Language is a source of exchange. People learn the language themselves in which there is an opportunity. Nepalis have now learned Japanese or Korean because of the opportunity. The state should come up with a policy to guarantee jobs by studying the mother tongue, slogans alone will not save the language. ‘Although it is difficult to preserve all languages at this time, small individual efforts to use technology to explain culture and words can greatly help in language preservation,’ concludes researcher Ranjit, ‘Some people are using technology to explain the meanings of Newari words and culture. Such initiatives are also seen in the Tamang and Limbu communities. A Unicode for the Limbu language has been created. Such initiatives help in preserving the language.’
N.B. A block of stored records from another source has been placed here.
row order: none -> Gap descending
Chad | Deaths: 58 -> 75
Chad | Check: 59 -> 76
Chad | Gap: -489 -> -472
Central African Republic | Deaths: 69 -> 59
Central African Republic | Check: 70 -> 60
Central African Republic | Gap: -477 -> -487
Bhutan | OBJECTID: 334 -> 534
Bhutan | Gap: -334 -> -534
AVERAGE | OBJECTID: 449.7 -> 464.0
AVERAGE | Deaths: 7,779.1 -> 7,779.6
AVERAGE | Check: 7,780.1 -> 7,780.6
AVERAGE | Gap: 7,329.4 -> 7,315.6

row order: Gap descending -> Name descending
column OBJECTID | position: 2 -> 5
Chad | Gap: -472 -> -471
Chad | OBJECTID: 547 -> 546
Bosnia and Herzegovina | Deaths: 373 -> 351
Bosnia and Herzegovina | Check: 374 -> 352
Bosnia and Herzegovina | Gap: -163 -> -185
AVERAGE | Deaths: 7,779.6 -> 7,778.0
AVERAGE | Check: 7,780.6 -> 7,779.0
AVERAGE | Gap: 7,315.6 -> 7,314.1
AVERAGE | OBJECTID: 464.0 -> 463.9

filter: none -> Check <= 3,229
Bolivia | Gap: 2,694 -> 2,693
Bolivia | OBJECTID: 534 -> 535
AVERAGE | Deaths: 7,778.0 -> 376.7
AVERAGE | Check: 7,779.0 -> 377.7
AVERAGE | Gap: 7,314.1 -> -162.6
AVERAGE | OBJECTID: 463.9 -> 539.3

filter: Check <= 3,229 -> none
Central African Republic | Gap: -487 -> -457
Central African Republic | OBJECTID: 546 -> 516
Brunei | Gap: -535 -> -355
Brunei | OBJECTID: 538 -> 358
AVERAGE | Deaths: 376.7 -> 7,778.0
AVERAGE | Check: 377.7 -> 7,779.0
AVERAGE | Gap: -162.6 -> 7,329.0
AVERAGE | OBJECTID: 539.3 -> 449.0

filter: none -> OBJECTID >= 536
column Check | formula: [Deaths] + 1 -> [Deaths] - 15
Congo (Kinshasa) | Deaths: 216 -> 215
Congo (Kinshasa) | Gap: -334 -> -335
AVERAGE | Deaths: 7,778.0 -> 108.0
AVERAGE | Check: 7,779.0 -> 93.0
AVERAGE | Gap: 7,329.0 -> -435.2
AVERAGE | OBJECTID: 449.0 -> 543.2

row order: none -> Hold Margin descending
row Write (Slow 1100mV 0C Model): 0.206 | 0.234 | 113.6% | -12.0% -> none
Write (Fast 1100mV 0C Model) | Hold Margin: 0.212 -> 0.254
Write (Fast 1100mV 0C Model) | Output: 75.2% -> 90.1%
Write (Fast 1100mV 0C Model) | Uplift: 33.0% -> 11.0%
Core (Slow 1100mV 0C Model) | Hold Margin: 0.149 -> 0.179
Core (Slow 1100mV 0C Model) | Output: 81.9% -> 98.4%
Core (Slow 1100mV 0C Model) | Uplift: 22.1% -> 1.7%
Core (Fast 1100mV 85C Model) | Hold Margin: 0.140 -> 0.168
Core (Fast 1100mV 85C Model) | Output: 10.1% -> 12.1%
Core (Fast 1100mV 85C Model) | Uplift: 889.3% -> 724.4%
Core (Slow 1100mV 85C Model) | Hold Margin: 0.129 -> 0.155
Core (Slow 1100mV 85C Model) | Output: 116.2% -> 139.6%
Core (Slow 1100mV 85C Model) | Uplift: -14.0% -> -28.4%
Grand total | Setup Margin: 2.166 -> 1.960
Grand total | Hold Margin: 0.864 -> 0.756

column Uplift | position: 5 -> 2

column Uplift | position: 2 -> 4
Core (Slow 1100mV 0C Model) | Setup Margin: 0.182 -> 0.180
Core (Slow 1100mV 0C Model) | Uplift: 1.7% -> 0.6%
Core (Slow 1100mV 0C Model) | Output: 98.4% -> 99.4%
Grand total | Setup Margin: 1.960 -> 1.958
At the international level, debates are focused on looking at language from the perspective of power, influence and access to knowledge. The ‘Power Languages Index’ measures the power of languages on five pillars: geography, economy, communication, knowledge and diplomacy. According to this index, English is the world’s most influential ‘lingua franca’, i.e. a common language. Some have analyzed that it is threatening to displace other regional languages or even increasing ‘anglicization’.
A debate has also begun on the issue of a large ‘linguistic gap’ in the field of global information production. According to the ‘Power Languages Index’, despite the large number of Mandarin (Chinese) speakers, more than 44 percent of the world’s total information is available only in English.
Only 4.85 percent of information is available in Mandarin. During the colonial period, English was made a means of cultural dominance and due to this, the traditional knowledge systems and local languages of countries like India were marginalized, said Dr. Madhukar Janrao Nikam wrote in his study report.